Visiting the Sick – Pierre Subleyras from the catalogue La misericordia nell’arte, Itinerario giubilare tra i Capolavori dei grandi artisti italiani (‘Mercy in Art, Jubilee Itinerary amongst the Masterpieces of Great Italian Artists’, edited by Maria Grazie Bernardini and Mario Lolli Ghetti (Gangemi Editore, Rome, 2016)
Pierre Subleyras (Saint Gilles du Gard 1699–Rome 1749): St. Camillus de Lellis saves the sick of the Hospital of the Holy Spirit Sassia during the flooding of the Tiber of 1598.
1746 oil on canvas, 172x248cm
By the decree of 14 April 1741, Benedict XIV reorganised the criteria for the expenditure on the processes and ceremonies for the beatification and canonisation of saints, cutting back on the waste and the corruption of the Roman Curia. The reform also revised in detail the contents and the number of paintings which, by custom, the various Cardinals involved in a process, as well as the Pope, could expect as a right. In particular, on the occasion of the ceremony of a canonisation it was established that the Supreme Pontiff was to be given a large picture that depicted ‘either a miracle or the glory of the saint, or some virtue practised by him’.
In 1746, while the solemn canonisation of Camillus de Lellis was being prepared, the Order of the Camillians, respecting what was prescribed, proceeded to commission a painting to be given to Benedict XIV. This large canvas, produced by Pierre Subleyras during the same year, which is today to be found at the Museum of Rome, portrays the saint as he strives to save the patients of the Hospital of the Holy Spirit in Sassia during the flooding of the Tiber during the night of 23 December 1598. This works attests to an adherence to the liturgical and ceremonial rules of the Church of the epoch and, at the same time, reflects the cultural and artistic climate of the pontificate of Lambertini.
The author of this work, who was trained at Toulouse at the school of Antoine Rivals, settled in Italy as a pensionnaire of the Academy of France from 1728 onwards. An original interpreter of the classicist component of European art of that time, Subleyras was welcomed and appreciated in the capital and obtained prestigious commissions such as the official portrait of Benedict XIV of 1740 and ‘The Mass of St. Basil’ for the basilica of St. Peter’s of 1744 (at the present time kept in Rome at S. Maria degli Angeli).
In his painting for the Camillians, the artist conceived of a work of great pedagogic and promotional efficacy, interpreting to the full the spirit of the magisterium of Camillus, celebrated by his biographers as vir misericordiae. This saint, who lived in the second part of the sixteenth century, dedicated his life to caring for the sick and – going against the mainstream outlook of the Catholic hierarchies – promoted the essential role of religious in providing material care to the sick. In 1586, indeed, he obtained papal approval for the foundation of the Order of the Regular Clerics Ministers of the Sick, also known as the Camillians.

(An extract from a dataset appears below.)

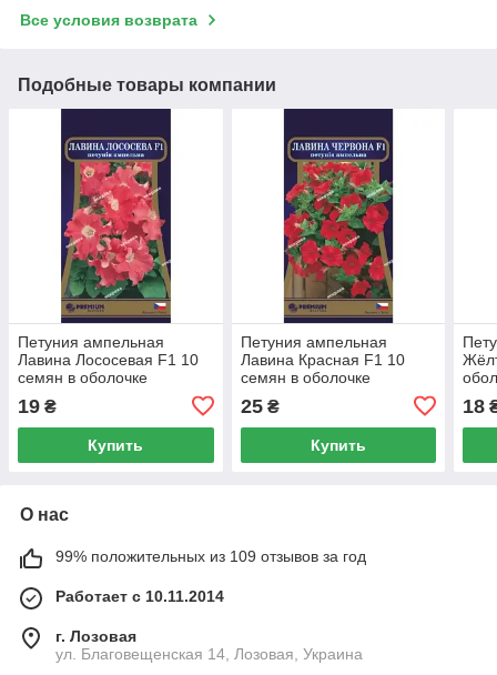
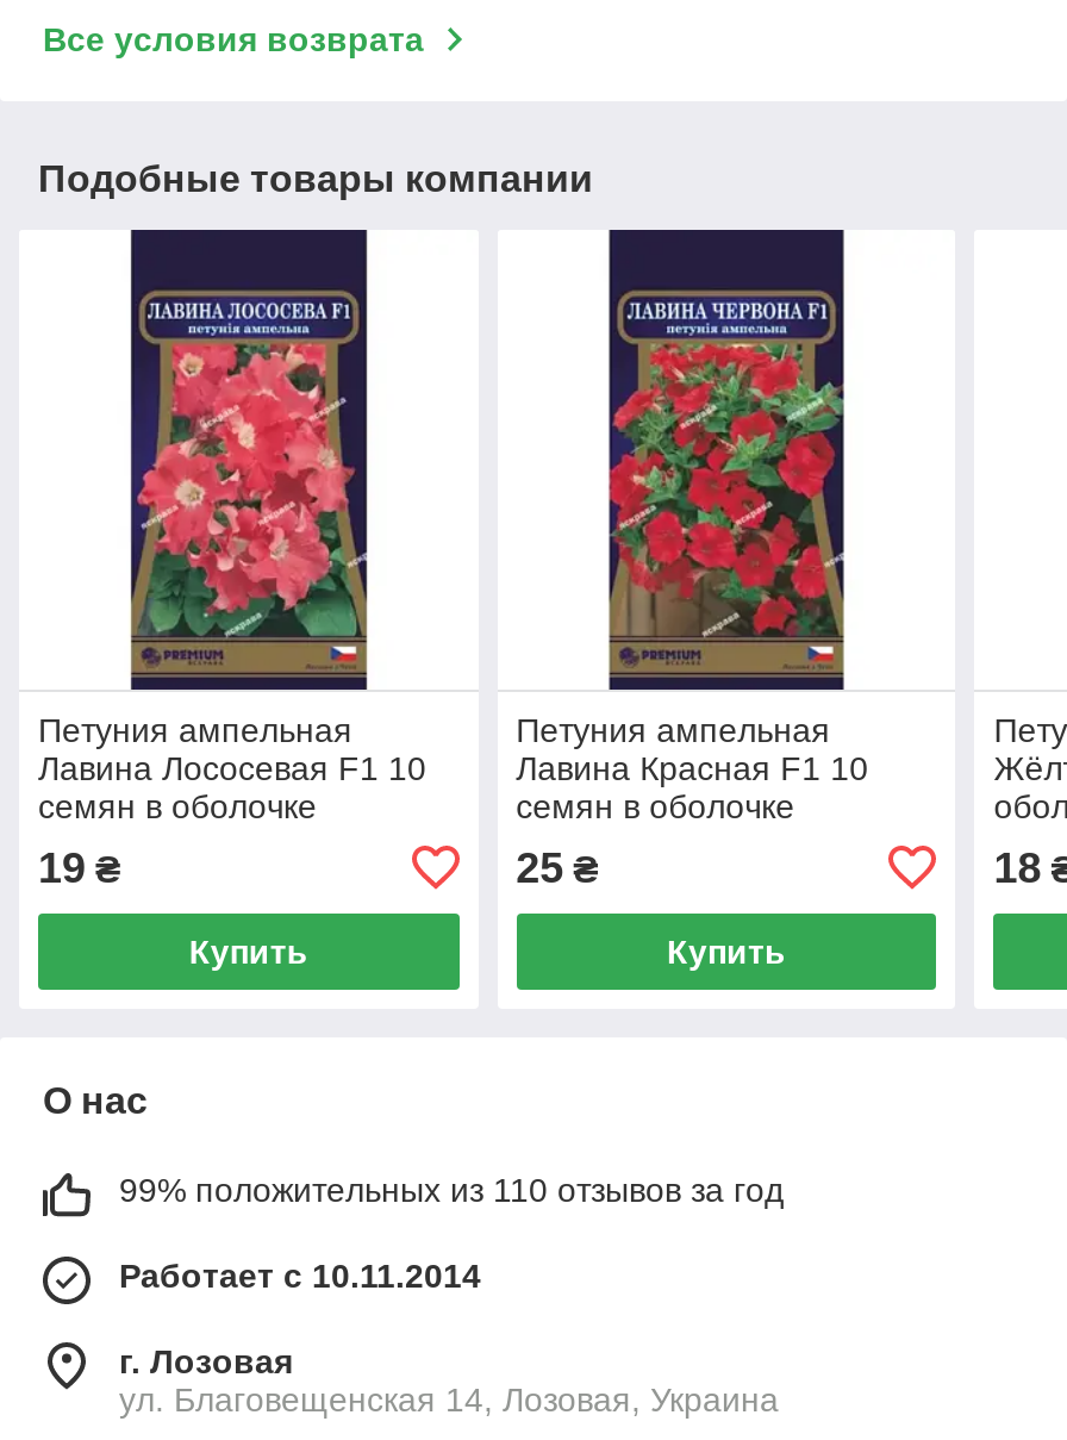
[55,547,366,565] 99% положительных из 109 отзывов за год -> [119,1170,784,1208] 99% положительных из 110 отзывов за год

The dramatic scene of the rescuing of the patients is described by Subleyras within the coordinates of a balanced composition that is marked by the controlled gestures and expressions, without emphasis, of the figures who are portrayed. This indicates thought about the models of the Italian artistic tradition. This French artist re-worked tested iconographies such as that of the ‘Depositions of Christ’ of Annibale Carracci with the half-naked patient lying on a stretcher on the right of the scene, or of ‘Enea e Anchise’ of Federico Barocci (Galleria Borghese, Rome) with the figure of Camillus with a patient on his shoulders, on the left. This web of references, the idealisation of types, and the ennobling of effects all contribute to the heroic transfiguration of the earthly virtues of self-denial for the weakest that had characterised the existence of the chief protagonist. On the other hand, the naturalistic sensibility of Subleyras emerges in the extraordinary still life of the basket in the foreground. With its disorder of miserable remains of food, dishes and rags, held up and almost displayed by the robust arms of a servant in line with a recurrent way of depicting gifts in scenes of sacred art of the sixteenth century, the basket constitutes the figurative and symbolic fulcrum of the painting, an allusion to a reality of suffering and an allegory of human caducity in harmony with the meaning attributed by tradition to still life in a Nordic context.
The scene of the rescue takes place in a context that evokes the fifteenth-century Sistine ward, the only (and unhealthy) place for patients prior to the renovation of the Hospital of the Holy Spirit promoted by Benedict XIV which was underway at the time. This painting also celebrated in this way the most important public work of the pontificate of Lambertini which, planned by Ferdinando Fuga in line with extremely innovative criteria, represented a first attempt at reconciling the requests of the orthodoxy of the Roman Curia with the secular requests of nascent medical science.